Obi-Wan looked at the empty corridor. Yoda was gone. No one would see if he gave Bruck the beating he deserved. Bruck was often cruel, but usually not so brazen. He was deliberately provoking Obi-Wan, trying to get him to lose his temper.

But why? Obi-Wan wondered.

Of course! "You knew all along that Qui-Gon was coming to search for a Padawan, didn't you," Obi-Wan said slowly as the suspicion hardened into certainty. Since Obi-Wan was the oldest apprentice in the Temple, the Jedi Masters would encourage Qui-Gon to take him - the lost cause. Bruck would not want that to happen.

Bruck laughed. "I made sure you didn't find out. If I'd had my way, you wouldn't have found out until he'd left."

Two cloaked figures watched the confrontation between the two boys from a shadowed alcove of the training room. They both saw the play of expressions on Obi-Wan Kenobi's face, so readable, even without the Force. Surprise, hurt, determination, contempt for Bruck Chun and finally a false casualness that disguised none of the fear that both watchers sensed.

Obi-Wan smiled. "Bruck, three months from now, when you turn thirteen, I hope you'll make a great farmer."

Bruck leaped with a snarl, lightsaber held high. Obi-Wan spun to meet him with a cry on his lips. Flashing blades clashed in a burst of light and buzzing sound as the boys met in the room's center.

The shorter of the two watchers shook his head, concealed under the hood of dusty brown Jedi robe.

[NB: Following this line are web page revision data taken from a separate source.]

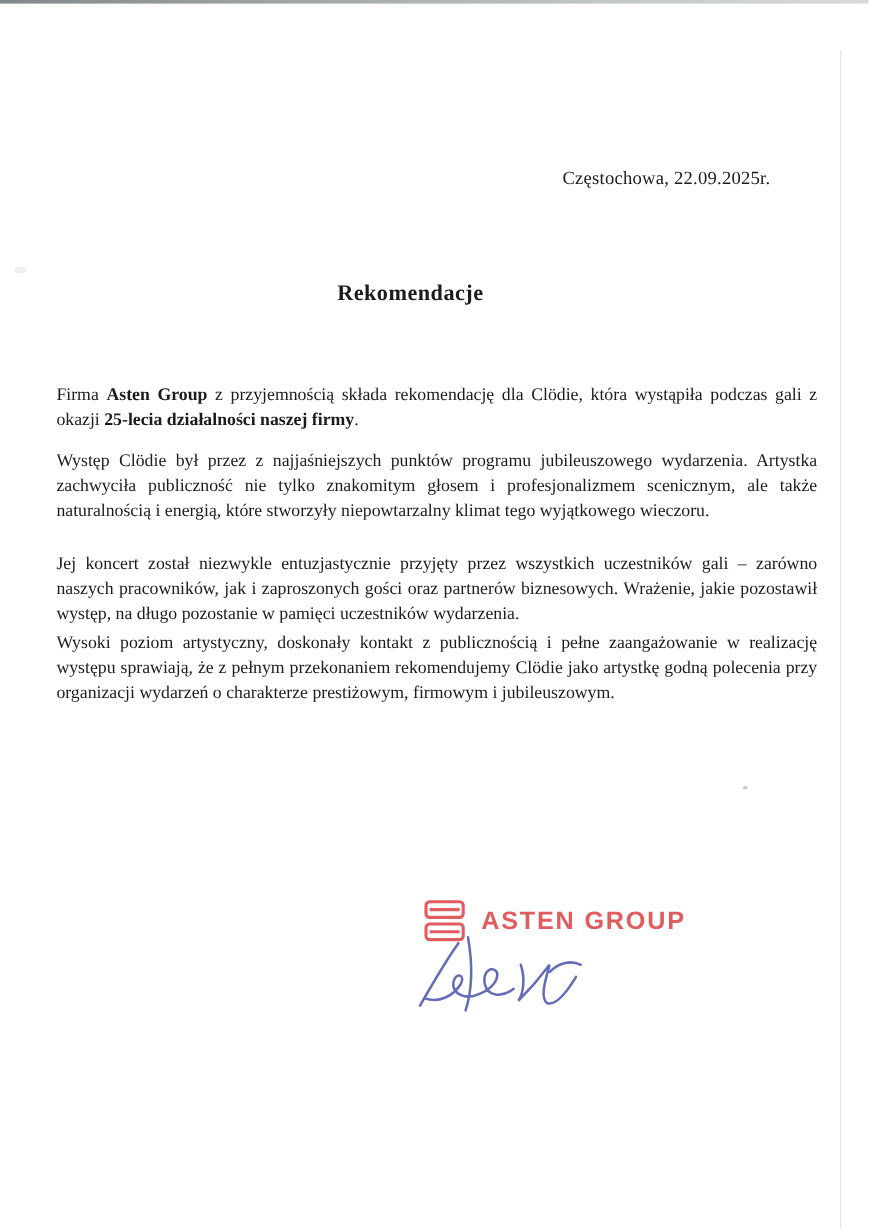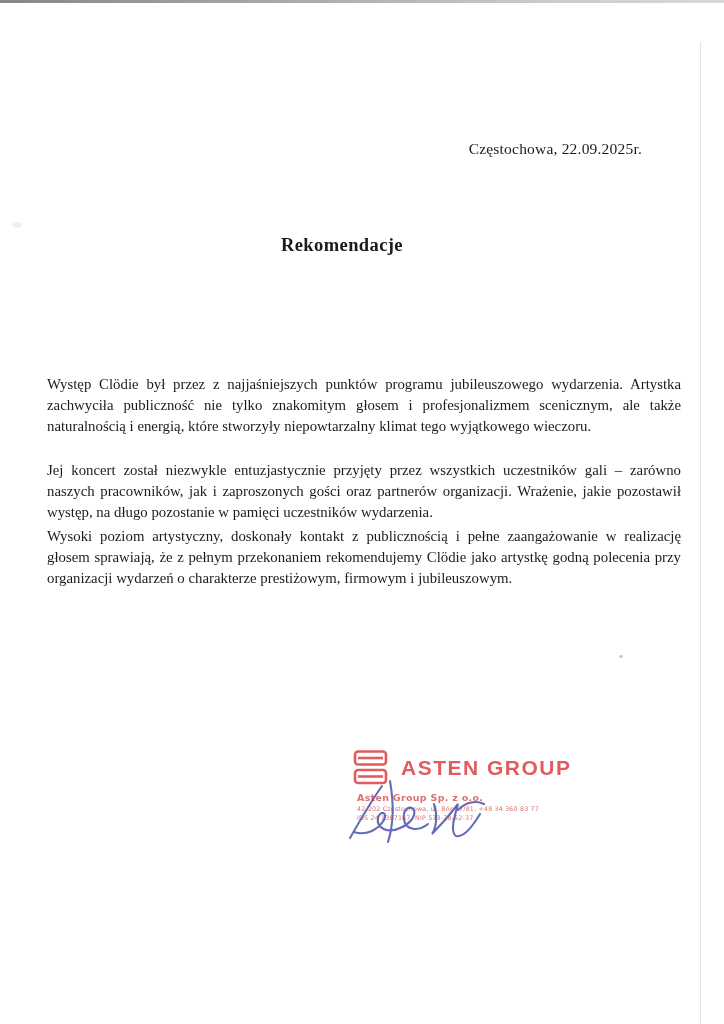--- a/index.html
+++ b/index.html
@@ -81,45 +81,41 @@
 
   <div class="scan-top-edge"></div>
   <div class="scan-right-edge"></div>
   <div class="smudge-1"></div>
   <div class="smudge-2"></div>
 
   <div class="date-line">Częstochowa, 22.09.2025r.</div>
 
   <div class="doc-title">Rekomendacje</div>
 
+  <p class="para p1"><span>Firma </span><span class="b">Asten Group</span><span> z przyjemnością składa rekomendację dla Clödie, która wystąpiła podczas gali z okazji </span><span class="b">25-lecia działalności naszej firmy</span><span>.</span></p>
 
   <p class="para p2">Występ Clödie był przez z najjaśniejszych punktów programu jubileuszowego wydarzenia. Artystka zachwyciła publiczność nie tylko znakomitym głosem i profesjonalizmem scenicznym, ale także naturalnością i energią, które stworzyły niepowtarzalny klimat tego wyjątkowego wieczoru.</p>
 
-  <p class="para p3">Jej koncert został niezwykle entuzjastycznie przyjęty przez wszystkich uczestników gali – zarówno naszych pracowników, jak i zaproszonych gości oraz partnerów organizacji. Wrażenie, jakie pozostawił występ, na długo pozostanie w pamięci uczestników wydarzenia.</p>
+  <p class="para p3">Jej koncert został niezwykle entuzjastycznie przyjęty przez wszystkich uczestników gali – zarówno naszych pracowników, jak i zaproszonych gości oraz partnerów biznesowych. Wrażenie, jakie pozostawił występ, na długo pozostanie w pamięci uczestników wydarzenia.</p>
 
-  <p class="para p4">Wysoki poziom artystyczny, doskonały kontakt z publicznością i pełne zaangażowanie w realizację głosem sprawiają, że z pełnym przekonaniem rekomendujemy Clödie jako artystkę godną polecenia przy organizacji wydarzeń o charakterze prestiżowym, firmowym i jubileuszowym.</p>
+  <p class="para p4">Wysoki poziom artystyczny, doskonały kontakt z publicznością i pełne zaangażowanie w realizację występu sprawiają, że z pełnym przekonaniem rekomendujemy Clödie jako artystkę godną polecenia przy organizacji wydarzeń o charakterze prestiżowym, firmowym i jubileuszowym.</p>
 
 
   <div class="logo">
     <svg class="logo-icon" viewBox="0 0 36 38" xmlns="http://www.w3.org/2000/svg">
       <g stroke="#e05c5e" stroke-width="2.6" fill="none">
         <rect x="2" y="2.5" width="31" height="13" rx="3"></rect>
         <line x1="5" y1="9" x2="30" y2="9"></line>
         <rect x="2" y="21" width="31" height="13" rx="3"></rect>
         <line x1="5" y1="27.5" x2="30" y2="27.5"></line>
       </g>
     </svg>
     <span class="logo-text">ASTEN GROUP</span>
   </div>
 
-  <div class="stamp">
-    <div class="stamp-line1">Asten Group Sp. z o.o.</div>
-    <div class="stamp-line2">42-202 Częstochowa, ul. Bór 77/81, +48 34 360 83 77</div>
-    <div class="stamp-line3">IDS 24 1387147, NIP 573-28-62-37</div>
-  </div>
 
   <svg class="signature-svg" viewBox="0 0 170 78" xmlns="http://www.w3.org/2000/svg">
     <g stroke="#4f58ae" stroke-width="2.1" fill="none" stroke-linecap="round" opacity="0.88">
       <path d="M12,60 C20,46 34,22 44,8"></path>
       <path d="M52,3 C55,20 57,42 50,64"></path>
       <path d="M16,54 C28,58 40,52 46,42 C50,34 42,32 40,40 C38,50 50,56 62,50 C72,46 78,38 76,32 C72,26 64,32 66,42 C68,52 80,54 90,46"></path>
       <path d="M96,26 C100,38 98,50 94,56 C104,46 114,34 120,26 C116,40 112,54 118,58 C126,60 136,46 142,36"></path>
       <path d="M120,32 C128,24 138,22 146,26"></path>
     </g>
   </svg>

"That was. . . .really pathetic," he commented, his voice low, though it was doubtful that the two furiously fighting boys would hear either of them.

"Which one?" his taller companion asked.

"Both," he answered. "Kenobi is the most pretentious little wannabe Jedi I've ever seen. And Chun thinks that power comes from taking it from sad cases like Kenobi. I at least had a lot more style and forethought when I did it. Younger than he is, too."

The other person shrugged his shoulders. "Chun is mere a bully. But Kenobi has real strength underneath all that insecurity." The hooded face looked toward the brawling, angry boys in the training area. They pounded each other with sweaty grunts and inarticulate fury. The Force draining away from their unfocused rage, they were both tiring quickly.

"Oh, no," the smaller watcher said.

The taller figure tore his eyes away from the fight.

"You're going to take Kenobi, aren't you?"

"I haven't said anything," the tall one denied.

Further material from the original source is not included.